Records from a collection:

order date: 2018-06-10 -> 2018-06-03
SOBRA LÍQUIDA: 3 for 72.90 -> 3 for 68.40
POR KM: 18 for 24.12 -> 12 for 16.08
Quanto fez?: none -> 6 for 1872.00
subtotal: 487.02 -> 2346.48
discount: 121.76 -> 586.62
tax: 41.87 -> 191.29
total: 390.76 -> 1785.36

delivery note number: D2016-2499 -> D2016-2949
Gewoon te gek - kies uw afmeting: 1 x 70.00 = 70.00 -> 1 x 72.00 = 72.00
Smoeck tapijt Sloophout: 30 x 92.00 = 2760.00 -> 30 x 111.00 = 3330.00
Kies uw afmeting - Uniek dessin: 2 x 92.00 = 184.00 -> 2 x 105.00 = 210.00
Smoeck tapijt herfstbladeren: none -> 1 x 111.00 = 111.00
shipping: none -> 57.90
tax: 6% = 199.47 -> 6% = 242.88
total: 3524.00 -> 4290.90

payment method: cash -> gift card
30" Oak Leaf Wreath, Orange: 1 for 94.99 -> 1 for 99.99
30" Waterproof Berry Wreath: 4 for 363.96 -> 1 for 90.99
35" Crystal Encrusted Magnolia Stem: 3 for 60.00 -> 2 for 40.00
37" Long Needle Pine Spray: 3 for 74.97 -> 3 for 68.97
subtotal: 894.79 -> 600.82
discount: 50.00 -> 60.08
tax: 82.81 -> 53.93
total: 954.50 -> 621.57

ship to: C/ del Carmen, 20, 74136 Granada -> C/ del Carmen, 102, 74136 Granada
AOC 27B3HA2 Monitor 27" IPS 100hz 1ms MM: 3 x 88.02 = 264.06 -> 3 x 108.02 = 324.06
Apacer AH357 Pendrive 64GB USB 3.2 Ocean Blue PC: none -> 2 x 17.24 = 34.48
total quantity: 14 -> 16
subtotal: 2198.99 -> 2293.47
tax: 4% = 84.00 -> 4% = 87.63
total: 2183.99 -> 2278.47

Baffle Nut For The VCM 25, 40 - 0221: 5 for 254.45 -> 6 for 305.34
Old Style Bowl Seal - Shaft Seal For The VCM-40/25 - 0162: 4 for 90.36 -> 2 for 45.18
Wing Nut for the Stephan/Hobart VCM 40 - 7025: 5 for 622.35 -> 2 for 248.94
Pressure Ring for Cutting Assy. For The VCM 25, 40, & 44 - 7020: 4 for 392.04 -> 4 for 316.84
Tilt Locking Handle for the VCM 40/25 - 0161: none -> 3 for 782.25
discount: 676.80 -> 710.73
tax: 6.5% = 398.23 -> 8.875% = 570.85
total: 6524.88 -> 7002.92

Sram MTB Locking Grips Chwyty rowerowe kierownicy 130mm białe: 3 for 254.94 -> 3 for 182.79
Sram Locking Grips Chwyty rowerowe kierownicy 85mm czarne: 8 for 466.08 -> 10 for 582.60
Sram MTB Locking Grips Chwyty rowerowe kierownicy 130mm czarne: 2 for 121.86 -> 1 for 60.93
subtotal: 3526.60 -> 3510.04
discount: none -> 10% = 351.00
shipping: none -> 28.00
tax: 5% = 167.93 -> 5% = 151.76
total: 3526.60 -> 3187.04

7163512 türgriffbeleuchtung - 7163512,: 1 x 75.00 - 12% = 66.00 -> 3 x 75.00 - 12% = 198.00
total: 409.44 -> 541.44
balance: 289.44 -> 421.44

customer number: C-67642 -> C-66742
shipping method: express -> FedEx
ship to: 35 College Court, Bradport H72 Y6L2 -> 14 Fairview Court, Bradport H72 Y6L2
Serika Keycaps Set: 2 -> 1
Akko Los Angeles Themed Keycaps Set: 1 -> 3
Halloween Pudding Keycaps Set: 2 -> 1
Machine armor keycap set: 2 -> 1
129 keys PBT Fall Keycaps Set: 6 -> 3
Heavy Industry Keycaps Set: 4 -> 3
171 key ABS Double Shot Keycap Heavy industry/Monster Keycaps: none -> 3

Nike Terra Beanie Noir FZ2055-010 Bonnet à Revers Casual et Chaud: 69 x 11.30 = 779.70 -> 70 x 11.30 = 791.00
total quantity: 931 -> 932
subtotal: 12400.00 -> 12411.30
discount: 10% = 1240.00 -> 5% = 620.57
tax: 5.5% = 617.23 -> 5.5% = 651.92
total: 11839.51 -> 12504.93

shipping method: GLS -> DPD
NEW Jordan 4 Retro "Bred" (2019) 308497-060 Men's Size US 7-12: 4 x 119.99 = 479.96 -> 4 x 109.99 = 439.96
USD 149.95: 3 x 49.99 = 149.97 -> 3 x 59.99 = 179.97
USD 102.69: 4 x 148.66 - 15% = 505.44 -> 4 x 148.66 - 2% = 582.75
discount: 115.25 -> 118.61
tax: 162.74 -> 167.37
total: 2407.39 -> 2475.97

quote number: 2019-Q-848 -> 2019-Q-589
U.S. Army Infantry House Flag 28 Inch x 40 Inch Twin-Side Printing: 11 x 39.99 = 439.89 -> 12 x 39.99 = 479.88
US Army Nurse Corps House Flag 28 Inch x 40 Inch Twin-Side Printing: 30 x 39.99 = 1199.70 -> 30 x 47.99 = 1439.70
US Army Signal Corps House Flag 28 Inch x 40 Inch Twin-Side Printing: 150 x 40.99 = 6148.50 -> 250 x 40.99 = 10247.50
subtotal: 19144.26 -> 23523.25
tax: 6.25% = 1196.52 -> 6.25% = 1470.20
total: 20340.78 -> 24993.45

### WORK REQUEST
In the entries above, the lines from the one bearing "POR KM: 18 for 24.12 -> 12 for 16.08" up to and including the one bearing "Old Style Bowl" should be transcribed exactly; no other line is wanted.

### EXPECTED ANSWER
POR KM: 18 for 24.12 -> 12 for 16.08
Quanto fez?: none -> 6 for 1872.00
subtotal: 487.02 -> 2346.48
discount: 121.76 -> 586.62
tax: 41.87 -> 191.29
total: 390.76 -> 1785.36

delivery note number: D2016-2499 -> D2016-2949
Gewoon te gek - kies uw afmeting: 1 x 70.00 = 70.00 -> 1 x 72.00 = 72.00
Smoeck tapijt Sloophout: 30 x 92.00 = 2760.00 -> 30 x 111.00 = 3330.00
Kies uw afmeting - Uniek dessin: 2 x 92.00 = 184.00 -> 2 x 105.00 = 210.00
Smoeck tapijt herfstbladeren: none -> 1 x 111.00 = 111.00
shipping: none -> 57.90
tax: 6% = 199.47 -> 6% = 242.88
total: 3524.00 -> 4290.90

payment method: cash -> gift card
30" Oak Leaf Wreath, Orange: 1 for 94.99 -> 1 for 99.99
30" Waterproof Berry Wreath: 4 for 363.96 -> 1 for 90.99
35" Crystal Encrusted Magnolia Stem: 3 for 60.00 -> 2 for 40.00
37" Long Needle Pine Spray: 3 for 74.97 -> 3 for 68.97
subtotal: 894.79 -> 600.82
discount: 50.00 -> 60.08
tax: 82.81 -> 53.93
total: 954.50 -> 621.57

ship to: C/ del Carmen, 20, 74136 Granada -> C/ del Carmen, 102, 74136 Granada
AOC 27B3HA2 Monitor 27" IPS 100hz 1ms MM: 3 x 88.02 = 264.06 -> 3 x 108.02 = 324.06
Apacer AH357 Pendrive 64GB USB 3.2 Ocean Blue PC: none -> 2 x 17.24 = 34.48
total quantity: 14 -> 16
subtotal: 2198.99 -> 2293.47
tax: 4% = 84.00 -> 4% = 87.63
total: 2183.99 -> 2278.47

Baffle Nut For The VCM 25, 40 - 0221: 5 for 254.45 -> 6 for 305.34
Old Style Bowl Seal - Shaft Seal For The VCM-40/25 - 0162: 4 for 90.36 -> 2 for 45.18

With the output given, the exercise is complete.